I may be pretty laid-back, but I do have my principles. I will not call a Marathon by its new name of Snickers, and I will not lie down and accept that ITV has bought the rights to Premiership matches and that we all ought to get on with our lives. In fact, I've twice been kept awake by sheer anger at how much worse The Premiership on ITV is than the old Saturday-night Match of the Day on BBC1.
Whereas the Match of the Day studio was tastefully lit, the mood relaxed and humorous, The Premiership looks garish, and the presenter it poached from MOTD, Des Lynam, seems depressed and out of sorts, as does his expert summariser, Terry Venables, who's possibly been given a hair weave to match the empty grandiosity of the show.
Maybe The Premiership was once shaping up to be a great programme, but then some executive said, "I would like to remind everyone that we are ITV, catering to a lower social group than the BBC, and therefore everything we do must be that little bit crapper", at which Des glumly blue-pencilled all his best lines, and the set designer reluctantly reached for his ITV Manual of Clashing Colours. Is this how it is? Or are ITV people simply doing their best but with not so much brains? Then again, take tabloid journalists. Is their style coldly calculated to meet what they imagine are the demands of the readers, or does their writing genuinely reflect their own personalities? Do writers on the Sun sit around in their free time making strained puns about the topless model Jordan?

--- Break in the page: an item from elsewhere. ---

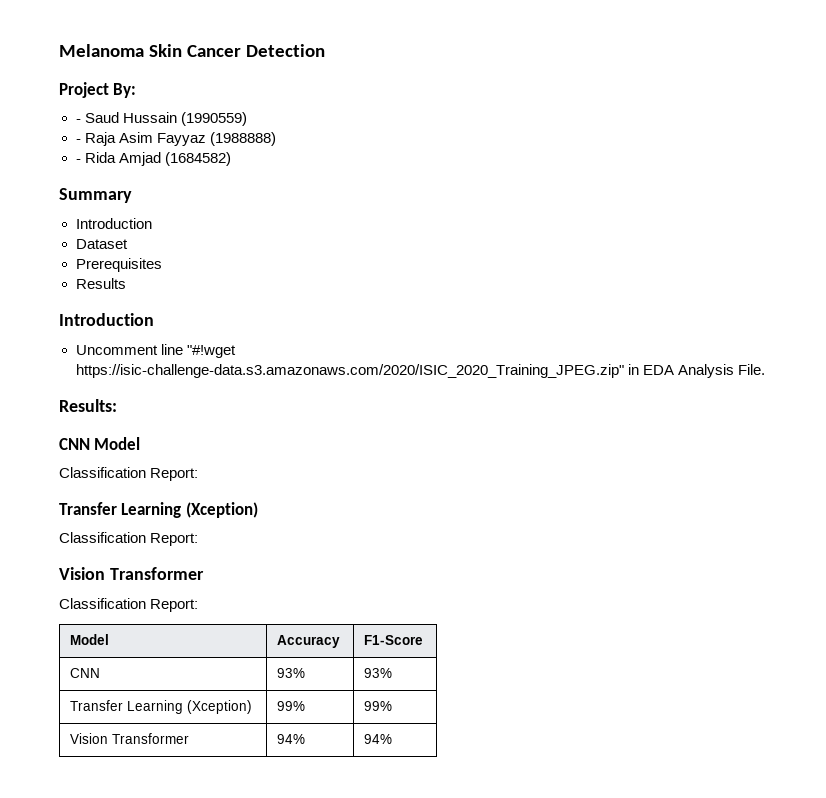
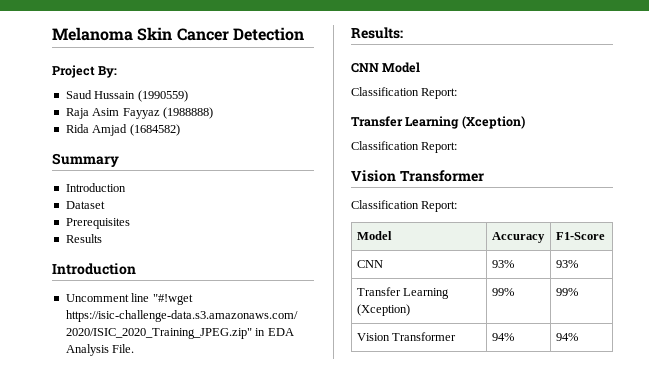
[75,119,81,123] - -> (118, 72) none
[75,139,81,143] - -> (188, 96) none
[75,159,81,163] - -> (213, 113) none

The question comes down to this: are popular journalists and broadcasters manipulators of the class system or victims of it? I know the answer is complicated by those sinister third parties, the advertising executives. These obsessive pigeon-holers, with their ham-fisted painting by numbers, are always forcing consumers and creators in the media to be what they're not. As such, they are some of the biggest reinforcers of the class system, the irony being that, as individuals, they always seem quite classless.
They are part of the explanation, but for the whole answer we'd have to turn to a real expert in the field. Mr Murdoch himself, say.